<<<<

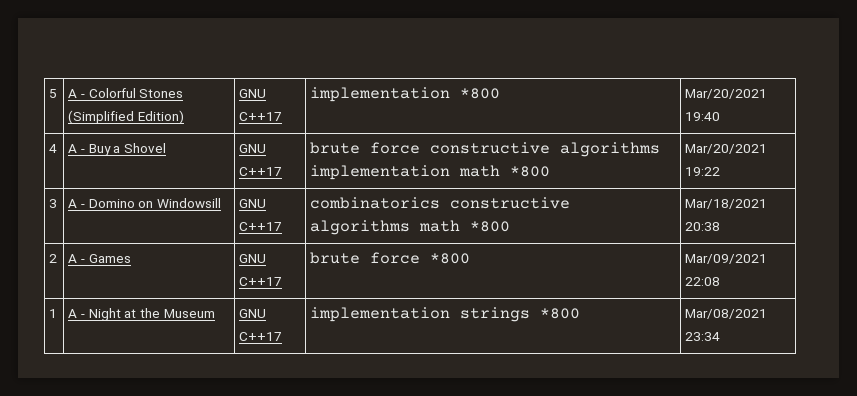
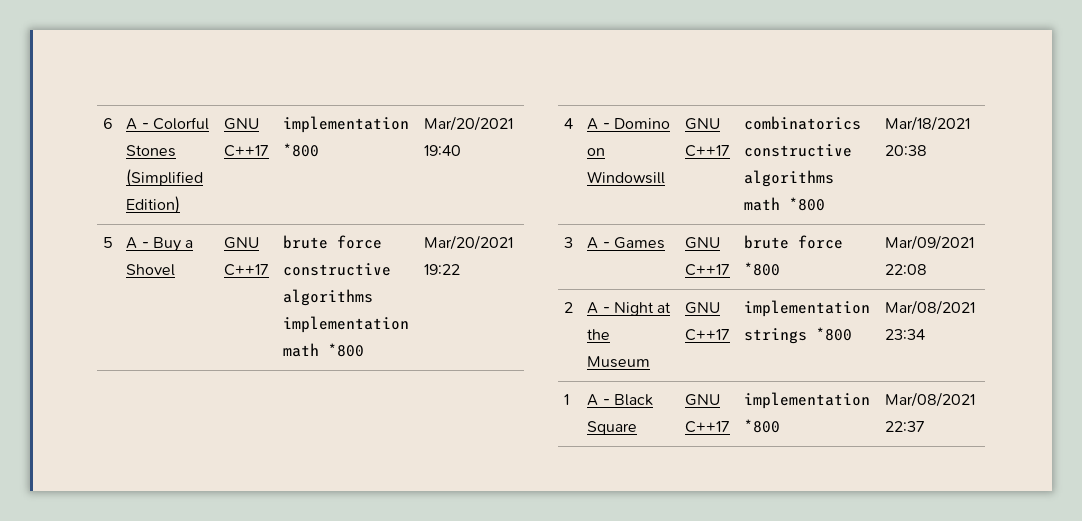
[49,89,58,98] 5 -> [103,118,114,129] 6
[49,144,58,153] 4 -> [103,237,114,248] 5
[49,199,58,208] 3 -> [564,118,574,129] 4
[49,254,58,263] 2 -> [564,237,574,248] 3
[49,309,58,318] 1 -> [564,302,574,313] 2
(721, 336) none -> [564,394,570,405] [587,394,654,406] [587,421,638,435] [685,394,721,406] [685,421,731,433] [744,392,871,409] [744,419,781,433] [885,392,976,407] [885,421,926,432] // 1 | A - Black Square | GNU C++17 | implementation *800 | Mar/08/2021 22:37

>>>>

> **TRY IT**: Reproduce the material above verbatim; omit every picture.

> **ANSWER BOX**:
[49,89,58,98] 5 -> [103,118,114,129] 6
[49,144,58,153] 4 -> [103,237,114,248] 5
[49,199,58,208] 3 -> [564,118,574,129] 4
[49,254,58,263] 2 -> [564,237,574,248] 3
[49,309,58,318] 1 -> [564,302,574,313] 2
(721, 336) none -> [564,394,570,405] [587,394,654,406] [587,421,638,435] [685,394,721,406] [685,421,731,433] [744,392,871,409] [744,419,781,433] [885,392,976,407] [885,421,926,432] // 1 | A - Black Square | GNU C++17 | implementation *800 | Mar/08/2021 22:37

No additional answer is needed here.